According to Bangladesh Bank data, the country received $1642.75 million (1.64 billion) in remittances until July 21, owing to Eid-ul-Azha, when Bangladeshi migrants sent more money to families to celebrate one of the biggest Muslim festivals.
It translates to an average of $78.22 million in remittances into the country from July 1 to July 21, the first month of the fiscal year 2022-23.
Expatriates sent home $1.83 billion in remittances through the banking channel in June, the last month of the fiscal year, said Bangladesh Bank.
Despite global travel restrictions due to the Covid-19 pandemic, Bangladesh received the highest remittance of $24.77 billion in FY2020-21.
Following the easing of travel restrictions and the sending of money through unofficial channels, remittance income in FY 22 dropped to $21.03 billion, according to those involved in the matter.

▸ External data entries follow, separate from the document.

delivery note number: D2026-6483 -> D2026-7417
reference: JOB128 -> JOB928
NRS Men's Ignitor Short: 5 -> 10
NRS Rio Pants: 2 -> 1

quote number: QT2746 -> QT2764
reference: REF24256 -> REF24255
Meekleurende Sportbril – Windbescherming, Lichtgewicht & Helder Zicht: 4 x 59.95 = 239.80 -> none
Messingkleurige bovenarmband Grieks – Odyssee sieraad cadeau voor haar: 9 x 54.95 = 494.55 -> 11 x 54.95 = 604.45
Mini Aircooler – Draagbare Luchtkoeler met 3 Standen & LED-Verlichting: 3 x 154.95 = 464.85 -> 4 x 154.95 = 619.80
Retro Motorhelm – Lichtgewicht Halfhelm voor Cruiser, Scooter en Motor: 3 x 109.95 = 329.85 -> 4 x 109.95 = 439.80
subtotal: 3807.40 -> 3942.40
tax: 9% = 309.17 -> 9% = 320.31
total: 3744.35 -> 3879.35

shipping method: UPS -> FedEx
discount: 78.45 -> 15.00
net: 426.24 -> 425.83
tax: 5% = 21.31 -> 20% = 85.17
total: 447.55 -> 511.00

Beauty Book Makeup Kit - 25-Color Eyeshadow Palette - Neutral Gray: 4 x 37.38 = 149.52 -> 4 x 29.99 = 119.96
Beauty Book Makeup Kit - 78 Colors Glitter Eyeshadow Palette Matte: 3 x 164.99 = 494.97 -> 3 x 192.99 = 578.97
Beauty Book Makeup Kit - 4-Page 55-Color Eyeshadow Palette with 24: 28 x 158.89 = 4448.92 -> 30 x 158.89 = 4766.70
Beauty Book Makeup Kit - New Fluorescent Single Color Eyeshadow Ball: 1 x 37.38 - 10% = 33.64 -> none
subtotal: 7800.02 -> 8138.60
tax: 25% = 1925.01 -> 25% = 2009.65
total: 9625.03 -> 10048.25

Insiders and experts in the sector suspected that around $2 billion in remittances entered Bangladesh through unofficial channels, despite government incentives to use the official channel.
According to sources, many Bangladeshi workers in the Middle East, Malaysia, the USA, and Europe were unable to send money through the correct channels because they lacked valid identification.
The expatriates claimed speaking on condition of anonymity that this led to an increase in their use of illegal hundi and other informal channels.
Bangladesh Bank reports that between July 1 and July 21, six state-owned banks received $254.92 million in inward remittances, along with $27.69 million from two specialized banks, $1356.22 million from 41 private commercial banks, and $3.94 million from nine foreign commercial banks.